## Task goal
A verbatim transcript of the data below is required, images omitted.

=== Section Start ===

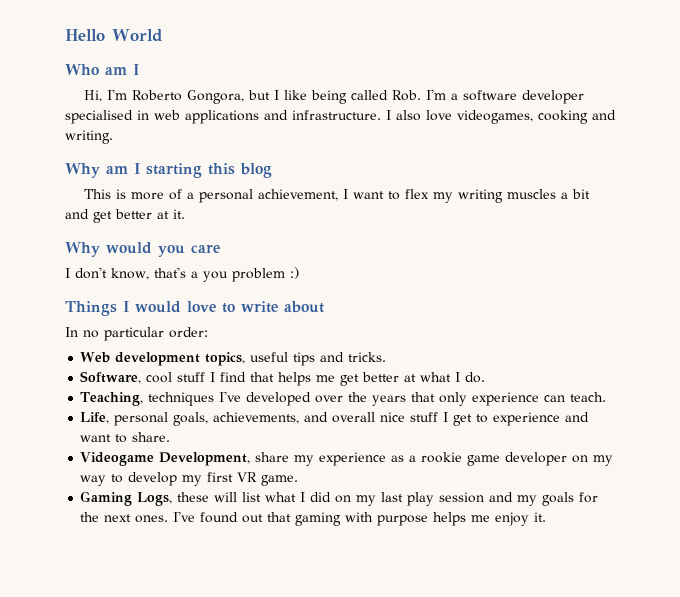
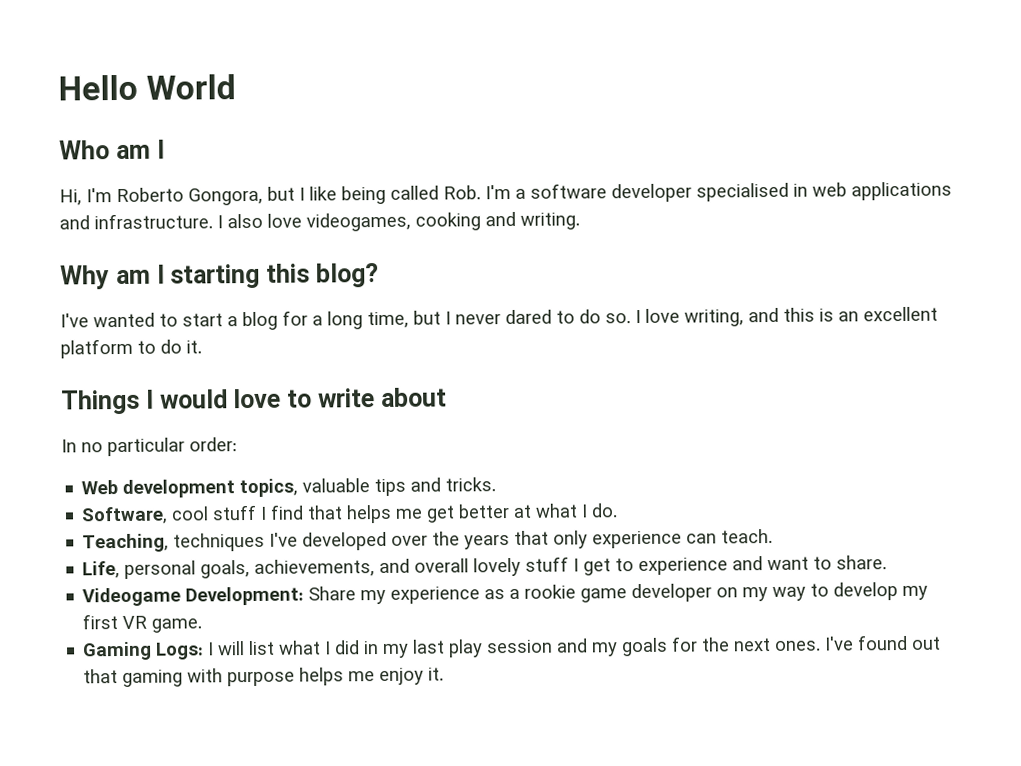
[240,163,272,178] [83,189,590,203] [65,209,185,223] [65,242,220,257] [65,267,299,282] blog // This is more of a personal achievement, I want to flex my writing muscles a bit and get better at it. // Why would you care // I don't know, that's a you problem :) -> [315,263,379,288] [60,306,938,331] [60,338,202,359] blog? // I've wanted to start a blog for a long time, but I never dared to do so. I love writing, and this is an excellent platform to do it.
[250,352,289,362] useful -> [302,478,371,493] valuable
[380,412,406,422] nice -> [473,557,522,577] lovely
[159,452,290,466] Development, share -> [185,586,357,606] Development: Share
[137,492,210,506] Logs, these -> [155,642,215,660] Logs: I
[335,495,352,503] on -> [363,641,380,655] in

=== Section End ===

## Finished task
[240,163,272,178] [83,189,590,203] [65,209,185,223] [65,242,220,257] [65,267,299,282] blog // This is more of a personal achievement, I want to flex my writing muscles a bit and get better at it. // Why would you care // I don't know, that's a you problem :) -> [315,263,379,288] [60,306,938,331] [60,338,202,359] blog? // I've wanted to start a blog for a long time, but I never dared to do so. I love writing, and this is an excellent platform to do it.
[250,352,289,362] useful -> [302,478,371,493] valuable
[380,412,406,422] nice -> [473,557,522,577] lovely
[159,452,290,466] Development, share -> [185,586,357,606] Development: Share
[137,492,210,506] Logs, these -> [155,642,215,660] Logs: I
[335,495,352,503] on -> [363,641,380,655] in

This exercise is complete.